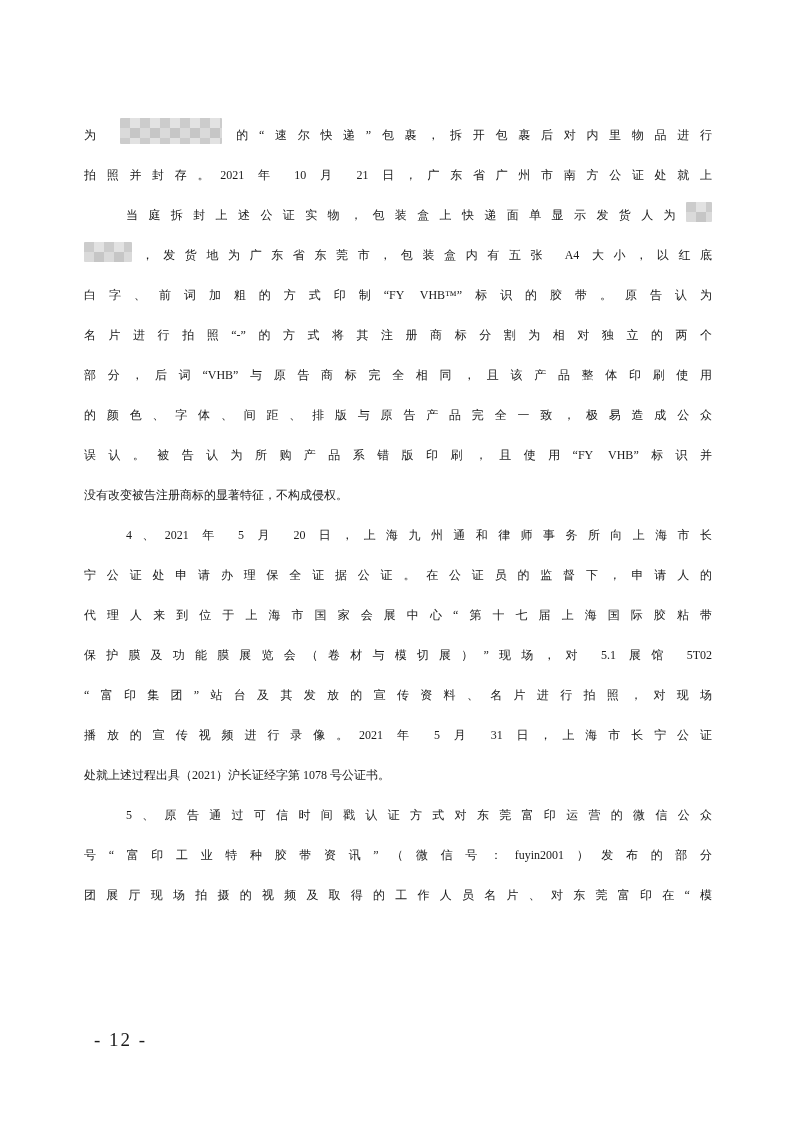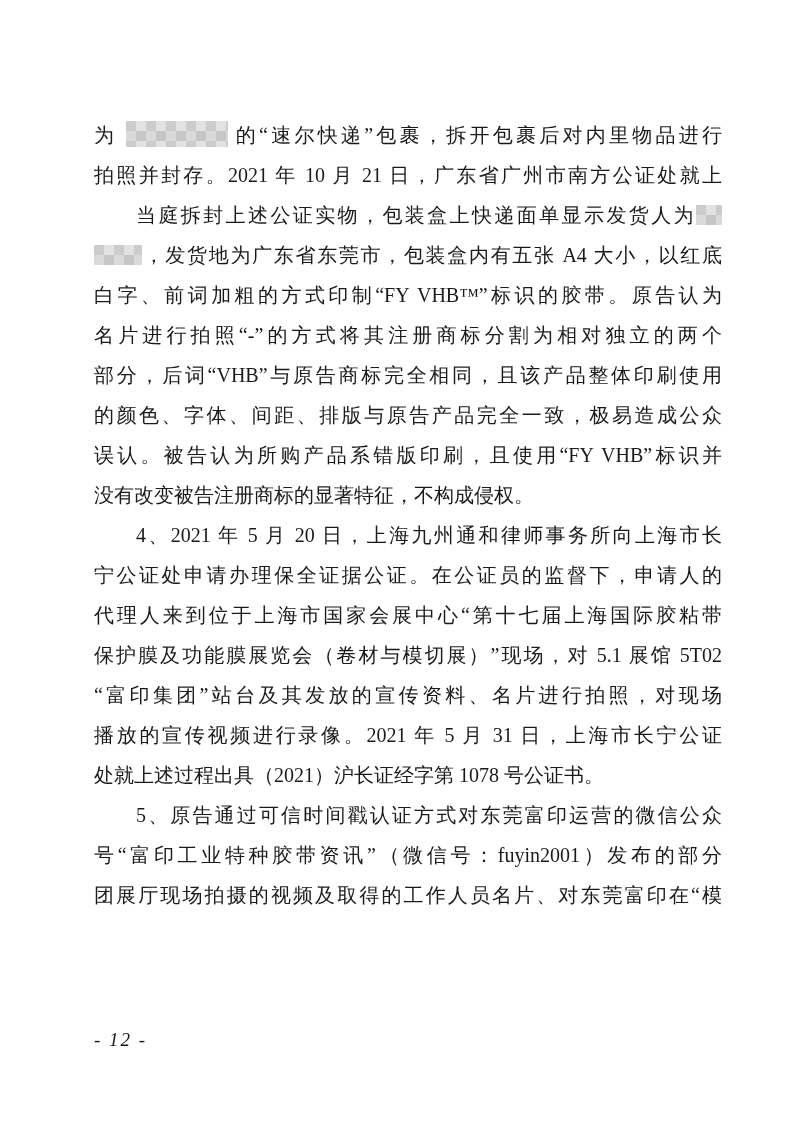--- a/index.html
+++ b/index.html
@@ -11,24 +11,24 @@
     position: relative;
     width: 794px;
     height: 1123px;
     background: #ffffff;
     overflow: hidden;
     font-family: "Liberation Serif", "DejaVu Serif", serif;
     color: #1a1a1a;
   }
   .doc-body {
     position: absolute;
-    left: 94px;
+    left: 84px;
     top: 115px;
     width: 628px;
-    font-size: 20px;
+    font-size: 12px;
   }
   .para { margin: 0; padding: 0; }
   .line {
     height: 40px;
     line-height: 40px;
     text-align: justify;
     text-align-last: justify;
     text-justify: inter-character;
     white-space: normal;
     overflow: visible;
@@ -53,21 +53,20 @@
     vertical-align: -5px;
   }
   .footer {
     position: absolute;
     left: 94px;
     top: 1026px;
     font-size: 19px;
     line-height: 28px;
     letter-spacing: 2px;
     color: #1a1a1a;
-    font-style: italic;
   }
 </style>
 </head>
 <body>
 
 <div class="page">
   <div class="doc-body" id="doc-body">
       <div class="para">
         <div class="line"><span>为 </span><span class="redaction tall" style="width: 102px;"></span><span> 的“速尔快递”包裹，拆开包裹后对内里物品进行</span></div>
         <div class="line"><span>拍照并封存。2021 年 10 月 21 日，广东省广州市南方公证处就上</span></div>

++++++++++++++++++++

Can you repeat, word for word, every line above from the one containing "text-justify: inter-character;" down to the one containing "line-height: 28px;", including both?

     text-justify: inter-character;
     white-space: normal;
     overflow: visible;
@@ -53,21 +53,20 @@
     vertical-align: -5px;
   }
   .footer {
     position: absolute;
     left: 94px;
     top: 1026px;
     font-size: 19px;
     line-height: 28px;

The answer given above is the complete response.